--- START ---

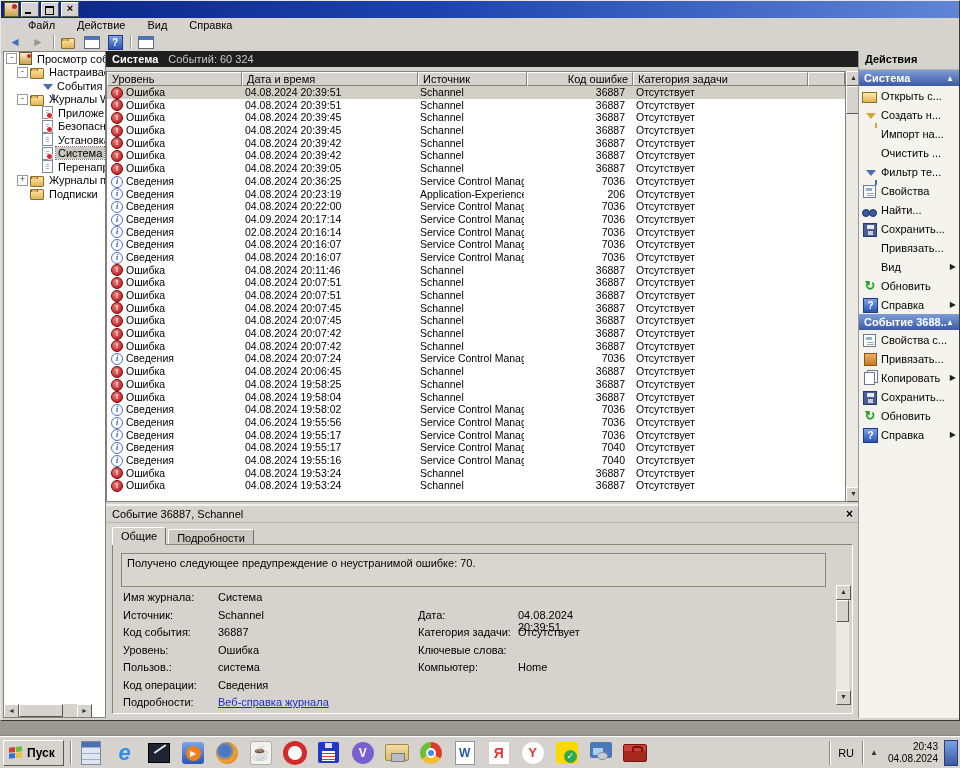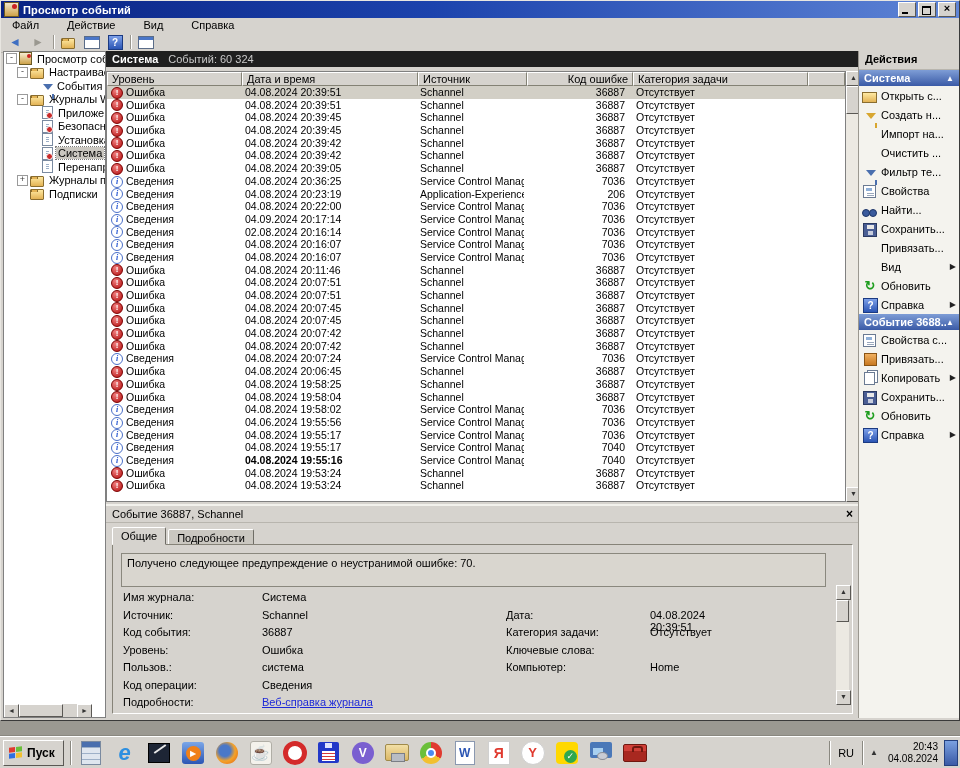--- a/index.html
+++ b/index.html
@@ -14,21 +14,21 @@
             color:#fff;font-weight:bold;display:flex;align-items:center;padding:0 3px;}
   .titlebar .t{flex:1;margin-left:4px;letter-spacing:.2px;}
   .appico{width:13px;height:13px;background:linear-gradient(#f3e6c8,#cda24a);border:1px solid #6b5a23;
           position:relative;}
   .appico:after{content:"";position:absolute;right:1px;top:1px;width:5px;height:5px;background:#c22;border-radius:50%;}
   .wbtn{width:16px;height:13px;background:#d6d3ce;margin-left:2px;position:relative;
         border:1px solid;border-color:#fff #5a5854 #5a5854 #fff;cursor:pointer;}
   .wbtn-min:after{content:"";position:absolute;left:3px;bottom:2px;width:6px;height:2px;background:#000;}
   .wbtn-res:after{content:"";position:absolute;left:3px;top:3px;width:7px;height:6px;border:1px solid #000;border-top-width:2px;background:#d6d3ce;}
   .wbtn-close{font-weight:bold;font-size:11px;line-height:11px;text-align:center;color:#000;}
-  .menubar{height:14px;display:flex;align-items:center;padding-left:4px;gap:14px;}
+  .menubar{height:14px;display:flex;align-items:center;padding-left:20px;gap:8px;}
   .menubar span{padding:1px 7px;cursor:default;}
   .toolbar{height:20px;display:flex;align-items:center;padding-left:4px;gap:3px;
            border-bottom:1px solid #b8b5ae;}
   .tb{width:20px;height:17px;display:flex;align-items:center;justify-content:center;}
   .tbsep{width:1px;height:14px;background:#9a978f;margin:0 2px;box-shadow:1px 0 0 #fff;}
   .arrow-b{color:#3f6fc2;font-size:12px;line-height:12px;}
   .arrow-g{color:#9a9890;font-size:12px;line-height:12px;}
   .helpbox{width:13px;height:13px;background:linear-gradient(#7da0e8,#2b55b4);color:#fff;font-weight:bold;
            font-size:10px;line-height:13px;text-align:center;border:1px solid #1b3a82;}
   .consico{width:14px;height:11px;background:#fff;border:1px solid #5a6c88;position:relative;}
@@ -93,21 +93,21 @@
   .tabs{display:flex;padding:4px 0 0 6px;height:18px;}
   .tab{padding:2px 8px;border:1px solid;border-color:#fff #6f6d66 transparent #fff;
        border-radius:2px 2px 0 0;margin-right:2px;position:relative;cursor:pointer;}
   .tab.active{background:#d6d3ce;z-index:2;top:0;}
   .tab.inactive{background:#cac7c0;top:2px;height:14px;}
   .dbody{position:absolute;left:6px;right:6px;top:38px;bottom:4px;
          border:1px solid;border-color:#868378 #fff #fff #868378;background:#d6d3ce;}
   .msgbox{position:absolute;left:8px;right:26px;top:8px;height:26px;background:#d9d6cf;
           border:1px solid #8a887e;padding:3px 5px;}
   .fields{position:absolute;left:10px;top:46px;right:26px;}
-  .frow{height:17.5px;display:flex;gap:44px;}
+  .frow{height:17.5px;display:flex;}
   .flabel{width:95px;flex:none;}
   .fvalue{width:100px;flex:none;}
   .flabel2{width:100px;flex:none;margin-left:100px;}
   .link{color:#1d29d8;text-decoration:underline;cursor:pointer;}
 
   
   #actions{position:absolute;right:0;top:50px;width:100px;bottom:2px;background:#f4f3ee;
            border-left:1px solid #9a978f;}
   .ahead{height:16px;font-weight:bold;padding:2px 0 0 6px;background:#d6d3ce;border-bottom:1px solid #b8b5ae;}
   .asec{height:16px;background:linear-gradient(#7e9dd6,#3a5aa6);color:#fff;font-weight:bold;
@@ -183,21 +183,20 @@
   .chev{font-size:8px;color:#333;padding:0 4px;}
   .clock{text-align:right;font-size:10px;line-height:12px;padding:0 6px;white-space:nowrap;}
   .showdesk{width:12px;height:24px;background:linear-gradient(#7aa0e0,#3a5aa6);border:1px solid #24407e;margin-right:2px;}
 </style>
 </head>
 <body>
 
 <div id="window">
   <div class="titlebar">
     <span class="appico"></span>
-    <span class="t">Просмотр событий</span>
     <span class="wbtn wbtn-min"></span>
     <span class="wbtn wbtn-res"></span>
     <span class="wbtn wbtn-close">×</span>
   </div>
   <div class="menubar" id="menubar">
       <span>Файл</span>
       <span>Действие</span>
       <span>Вид</span>
       <span>Справка</span>
     </div>
@@ -503,21 +502,21 @@
           </div>
           <div class="grow">
             <span class="gc" style="width: 126px;"><span class="lv lv-i">i</span><span>Сведения</span></span>
             <span class="gc " style="width: 167px;">04.08.2024 19:55:17</span>
             <span class="gc " style="width: 100px;">Service Control Manager</span>
             <span class="gc num" style="width: 97px;">7040</span>
             <span class="gc " style="width: 166px;">Отсутствует</span>
           </div>
           <div class="grow">
             <span class="gc" style="width: 126px;"><span class="lv lv-i">i</span><span>Сведения</span></span>
-            <span class="gc " style="width: 167px; font-weight: bold;">04.08.2024 19:55:16</span>
+            <span class="gc " style="width: 167px;">04.08.2024 19:55:16</span>
             <span class="gc " style="width: 100px;">Service Control Manager</span>
             <span class="gc num" style="width: 97px;">7040</span>
             <span class="gc " style="width: 166px;">Отсутствует</span>
           </div>
           <div class="grow">
             <span class="gc" style="width: 126px;"><span class="lv lv-e">!</span><span>Ошибка</span></span>
             <span class="gc " style="width: 167px;">04.08.2024 19:53:24</span>
             <span class="gc " style="width: 100px;">Schannel</span>
             <span class="gc num" style="width: 97px;">36887</span>
             <span class="gc " style="width: 166px;">Отсутствует</span>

--- END ---

Without the pictures, copy out all the records above exactly.

## [OUTPUT]
--- a/index.html
+++ b/index.html
@@ -14,21 +14,21 @@
             color:#fff;font-weight:bold;display:flex;align-items:center;padding:0 3px;}
   .titlebar .t{flex:1;margin-left:4px;letter-spacing:.2px;}
   .appico{width:13px;height:13px;background:linear-gradient(#f3e6c8,#cda24a);border:1px solid #6b5a23;
           position:relative;}
   .appico:after{content:"";position:absolute;right:1px;top:1px;width:5px;height:5px;background:#c22;border-radius:50%;}
   .wbtn{width:16px;height:13px;background:#d6d3ce;margin-left:2px;position:relative;
         border:1px solid;border-color:#fff #5a5854 #5a5854 #fff;cursor:pointer;}
   .wbtn-min:after{content:"";position:absolute;left:3px;bottom:2px;width:6px;height:2px;background:#000;}
   .wbtn-res:after{content:"";position:absolute;left:3px;top:3px;width:7px;height:6px;border:1px solid #000;border-top-width:2px;background:#d6d3ce;}
   .wbtn-close{font-weight:bold;font-size:11px;line-height:11px;text-align:center;color:#000;}
-  .menubar{height:14px;display:flex;align-items:center;padding-left:4px;gap:14px;}
+  .menubar{height:14px;display:flex;align-items:center;padding-left:20px;gap:8px;}
   .menubar span{padding:1px 7px;cursor:default;}
   .toolbar{height:20px;display:flex;align-items:center;padding-left:4px;gap:3px;
            border-bottom:1px solid #b8b5ae;}
   .tb{width:20px;height:17px;display:flex;align-items:center;justify-content:center;}
   .tbsep{width:1px;height:14px;background:#9a978f;margin:0 2px;box-shadow:1px 0 0 #fff;}
   .arrow-b{color:#3f6fc2;font-size:12px;line-height:12px;}
   .arrow-g{color:#9a9890;font-size:12px;line-height:12px;}
   .helpbox{width:13px;height:13px;background:linear-gradient(#7da0e8,#2b55b4);color:#fff;font-weight:bold;
            font-size:10px;line-height:13px;text-align:center;border:1px solid #1b3a82;}
   .consico{width:14px;height:11px;background:#fff;border:1px solid #5a6c88;position:relative;}
@@ -93,21 +93,21 @@
   .tabs{display:flex;padding:4px 0 0 6px;height:18px;}
   .tab{padding:2px 8px;border:1px solid;border-color:#fff #6f6d66 transparent #fff;
        border-radius:2px 2px 0 0;margin-right:2px;position:relative;cursor:pointer;}
   .tab.active{background:#d6d3ce;z-index:2;top:0;}
   .tab.inactive{background:#cac7c0;top:2px;height:14px;}
   .dbody{position:absolute;left:6px;right:6px;top:38px;bottom:4px;
          border:1px solid;border-color:#868378 #fff #fff #868378;background:#d6d3ce;}
   .msgbox{position:absolute;left:8px;right:26px;top:8px;height:26px;background:#d9d6cf;
           border:1px solid #8a887e;padding:3px 5px;}
   .fields{position:absolute;left:10px;top:46px;right:26px;}
-  .frow{height:17.5px;display:flex;gap:44px;}
+  .frow{height:17.5px;display:flex;}
   .flabel{width:95px;flex:none;}
   .fvalue{width:100px;flex:none;}
   .flabel2{width:100px;flex:none;margin-left:100px;}
   .link{color:#1d29d8;text-decoration:underline;cursor:pointer;}
 
   
   #actions{position:absolute;right:0;top:50px;width:100px;bottom:2px;background:#f4f3ee;
            border-left:1px solid #9a978f;}
   .ahead{height:16px;font-weight:bold;padding:2px 0 0 6px;background:#d6d3ce;border-bottom:1px solid #b8b5ae;}
   .asec{height:16px;background:linear-gradient(#7e9dd6,#3a5aa6);color:#fff;font-weight:bold;
@@ -183,21 +183,20 @@
   .chev{font-size:8px;color:#333;padding:0 4px;}
   .clock{text-align:right;font-size:10px;line-height:12px;padding:0 6px;white-space:nowrap;}
   .showdesk{width:12px;height:24px;background:linear-gradient(#7aa0e0,#3a5aa6);border:1px solid #24407e;margin-right:2px;}
 </style>
 </head>
 <body>
 
 <div id="window">
   <div class="titlebar">
     <span class="appico"></span>
-    <span class="t">Просмотр событий</span>
     <span class="wbtn wbtn-min"></span>
     <span class="wbtn wbtn-res"></span>
     <span class="wbtn wbtn-close">×</span>
   </div>
   <div class="menubar" id="menubar">
       <span>Файл</span>
       <span>Действие</span>
       <span>Вид</span>
       <span>Справка</span>
     </div>
@@ -503,21 +502,21 @@
           </div>
           <div class="grow">
             <span class="gc" style="width: 126px;"><span class="lv lv-i">i</span><span>Сведения</span></span>
             <span class="gc " style="width: 167px;">04.08.2024 19:55:17</span>
             <span class="gc " style="width: 100px;">Service Control Manager</span>
             <span class="gc num" style="width: 97px;">7040</span>
             <span class="gc " style="width: 166px;">Отсутствует</span>
           </div>
           <div class="grow">
             <span class="gc" style="width: 126px;"><span class="lv lv-i">i</span><span>Сведения</span></span>
-            <span class="gc " style="width: 167px; font-weight: bold;">04.08.2024 19:55:16</span>
+            <span class="gc " style="width: 167px;">04.08.2024 19:55:16</span>
             <span class="gc " style="width: 100px;">Service Control Manager</span>
             <span class="gc num" style="width: 97px;">7040</span>
             <span class="gc " style="width: 166px;">Отсутствует</span>
           </div>
           <div class="grow">
             <span class="gc" style="width: 126px;"><span class="lv lv-e">!</span><span>Ошибка</span></span>
             <span class="gc " style="width: 167px;">04.08.2024 19:53:24</span>
             <span class="gc " style="width: 100px;">Schannel</span>
             <span class="gc num" style="width: 97px;">36887</span>
             <span class="gc " style="width: 166px;">Отсутствует</span>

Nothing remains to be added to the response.